Update 15 June 2014:
Memorial service for Elsie Quarterman in Nashville, TN 2014-06-21:
Dr. Elsie Quarterman, November 28th 1910 — June 9th 2014
Today Aunt Elsie stepped over the final fence, dying peacefully at her
home in Nashville, Tennessee, attended by her nephew Patrick and his
wife Ann, as she had wanted....
See the Elsie blog page for many more stories and pictures of Aunt Elsie.
Dr. Elsie Quarterman, Ph.D.,
remembers the celebrations at the end of World War I in Valdosta, Georgia,
where she was born 100 years ago in November 1910.

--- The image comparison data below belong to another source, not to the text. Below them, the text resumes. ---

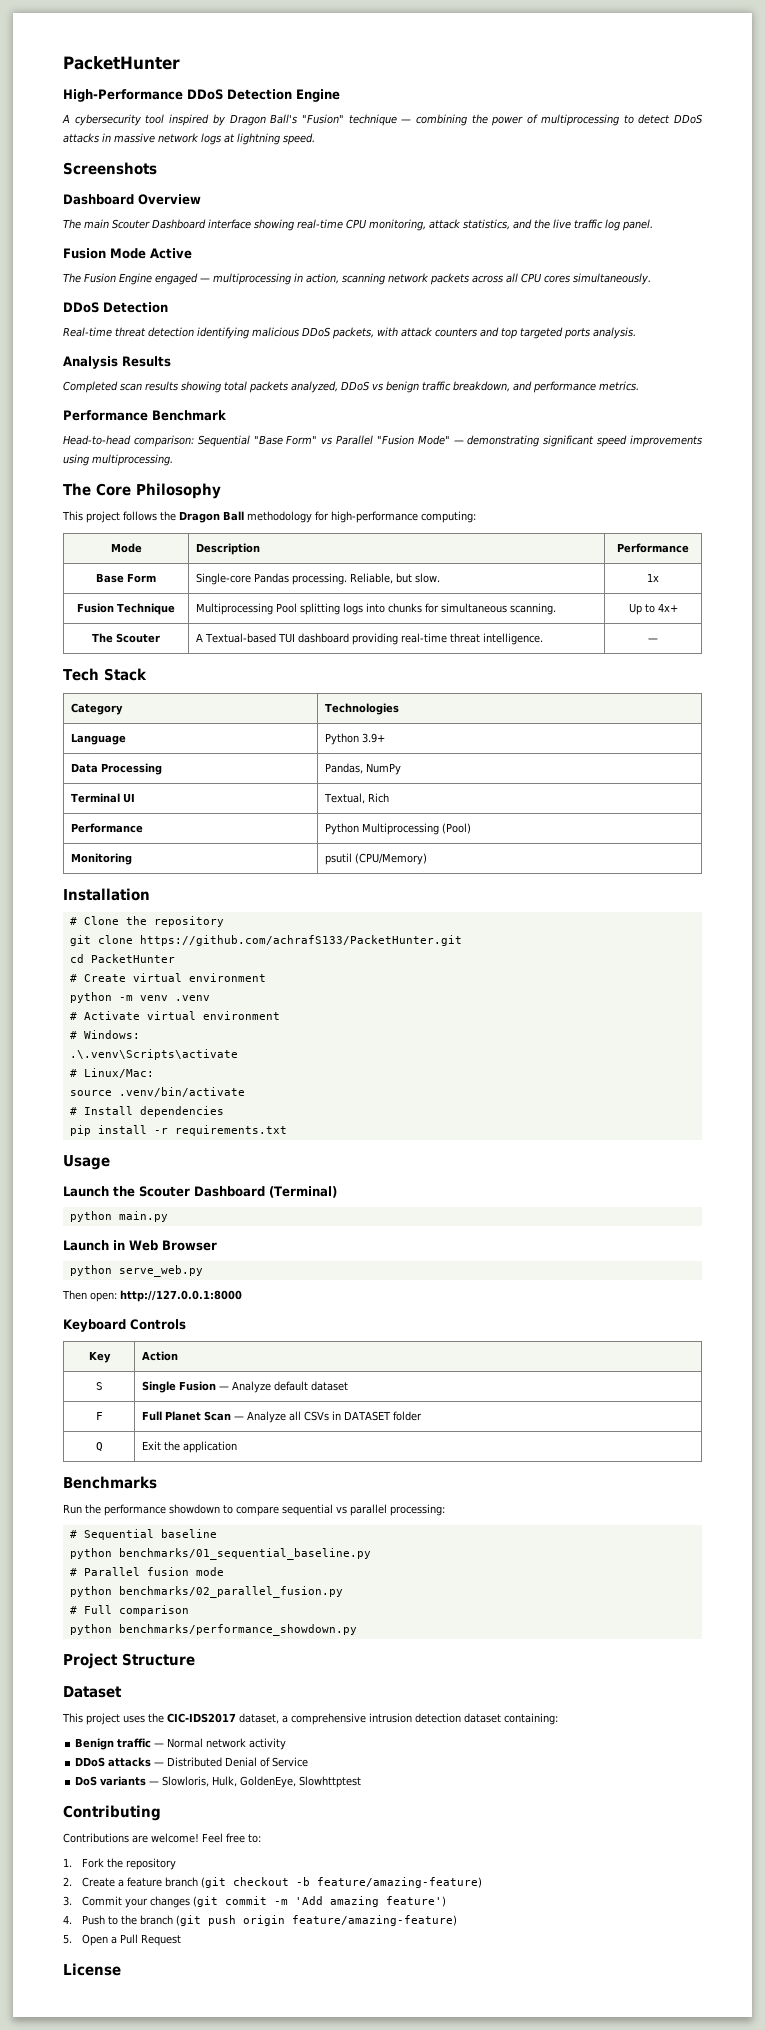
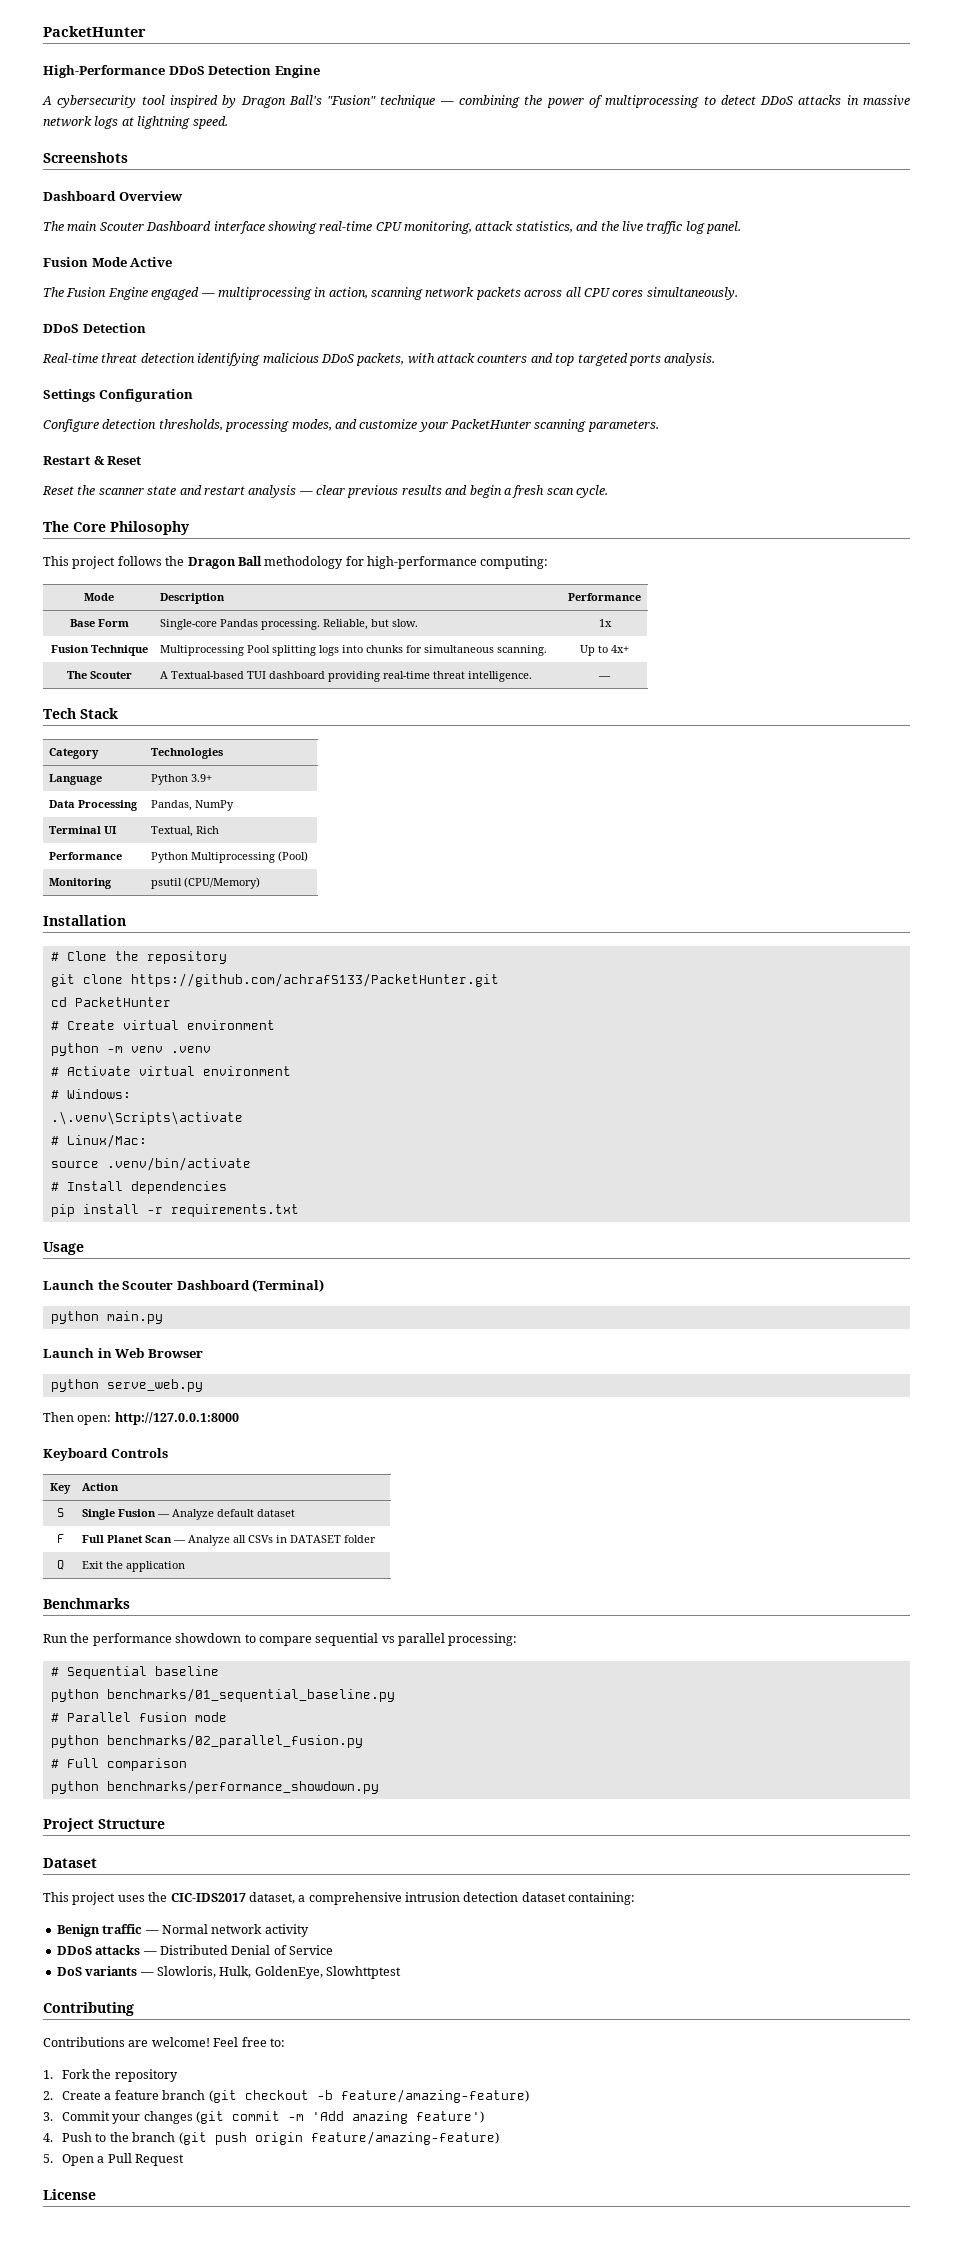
- Analysis Results
- Completed scan results showing total packets analyzed, DDoS vs benign traffic breakdown, and performance metrics.
- Performance Benchmark
- Head-to-head comparison: Sequential "Base Form" vs Parallel "Fusion Mode" — demonstrating significant speed improvements using multiprocessing.
+ Settings Configuration
+ Configure detection thresholds, processing modes, and customize your PacketHunter scanning parameters.
+ Restart & Reset
+ Reset the scanner state and restart analysis — clear previous results and begin a fresh scan cycle.

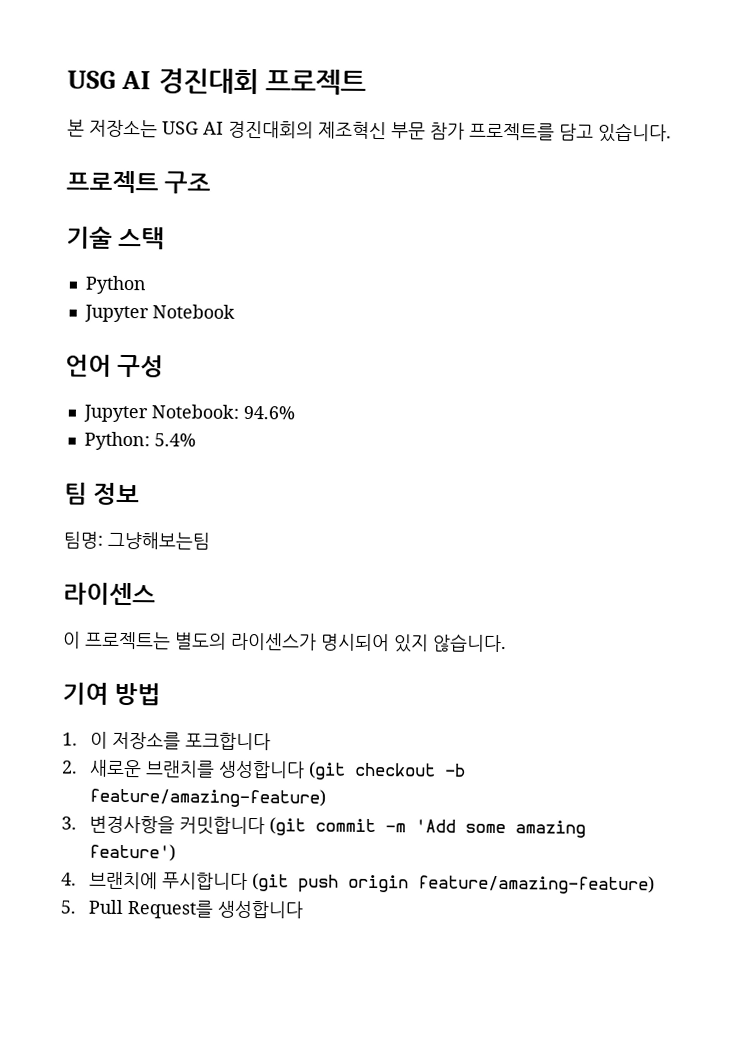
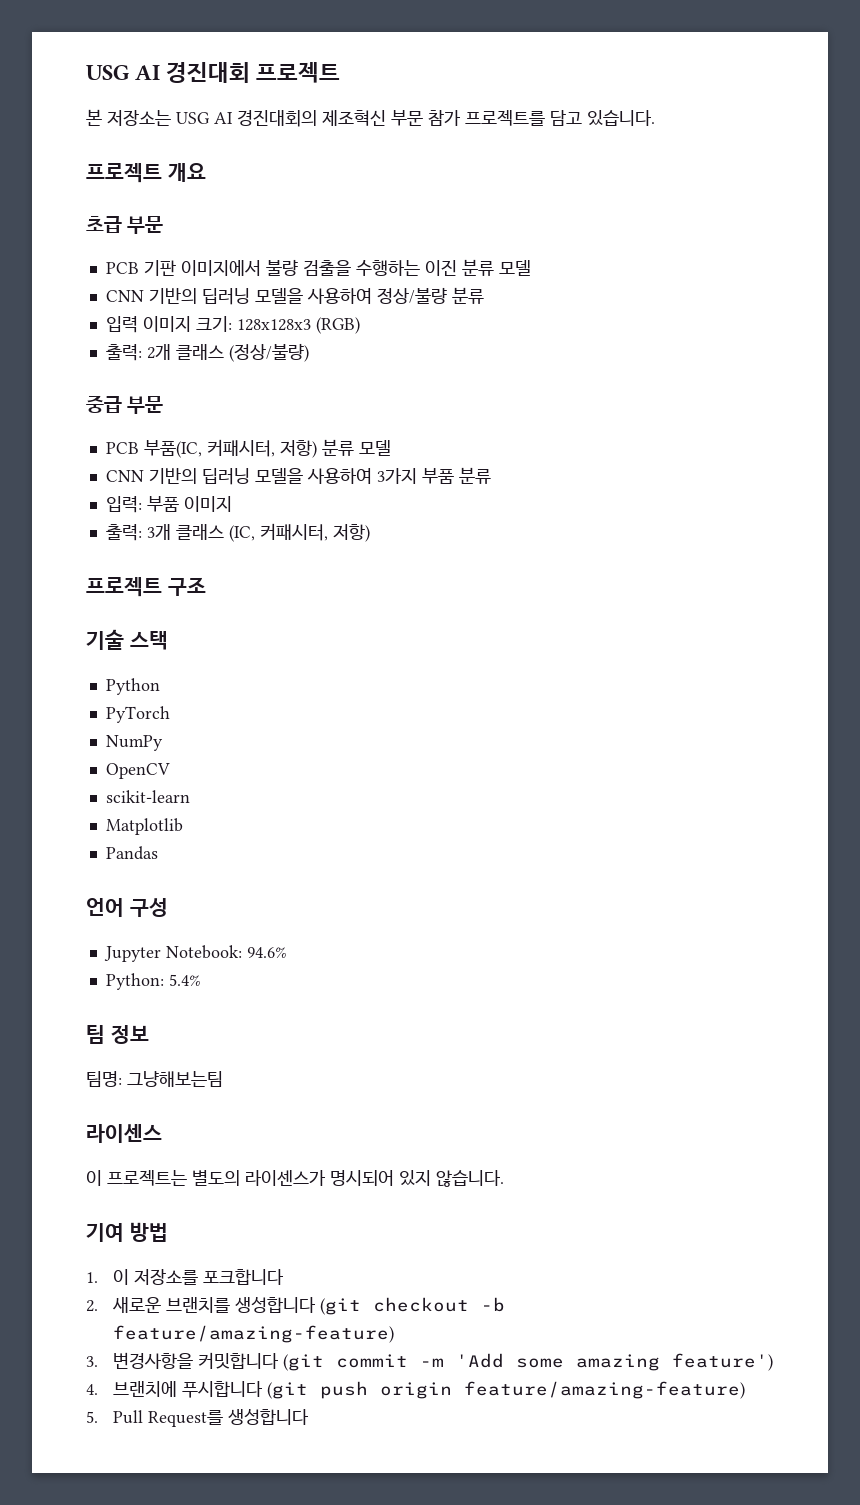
+ 프로젝트 개요
+ 초급 부문
+ PCB 기판 이미지에서 불량 검출을 수행하는 이진 분류 모델
+ CNN 기반의 딥러닝 모델을 사용하여 정상/불량 분류
+ 입력 이미지 크기: 128x128x3 (RGB)
+ 출력: 2개 클래스 (정상/불량)
+ 중급 부문
+ PCB 부품(IC, 커패시터, 저항) 분류 모델
+ CNN 기반의 딥러닝 모델을 사용하여 3가지 부품 분류
+ 입력: 부품 이미지
+ 출력: 3개 클래스 (IC, 커패시터, 저항)
- Jupyter Notebook
+ PyTorch
+ NumPy
+ OpenCV
+ scikit-learn
+ Matplotlib
+ Pandas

Her father David Sinclair Quarterman was from
an old Georgia family,
and her mother Alla Irene Peek traced her line back to colonial Virginia
(with many Scots in both lines).
Elsie's father's mother was Susan Evalyn "Susie" Sinclair.
Susie's father
was Benjamin Waters Sinclair, who emigrated from Thurso to Georgia in 1837.
B.W.'s descendants are scattered across the U.S. southeast.
His parents were Alexander Sinclair, merchant of Thurso, and Catherine "Kitty"
Waters, of Brims Castle; they are buried in Old St. Peters Kirk in Thurso.
Alexander of Thurso's father was William of Clarville, son of John of Golval,
son of Alexander; many Canadian Sinclairs descend from this line.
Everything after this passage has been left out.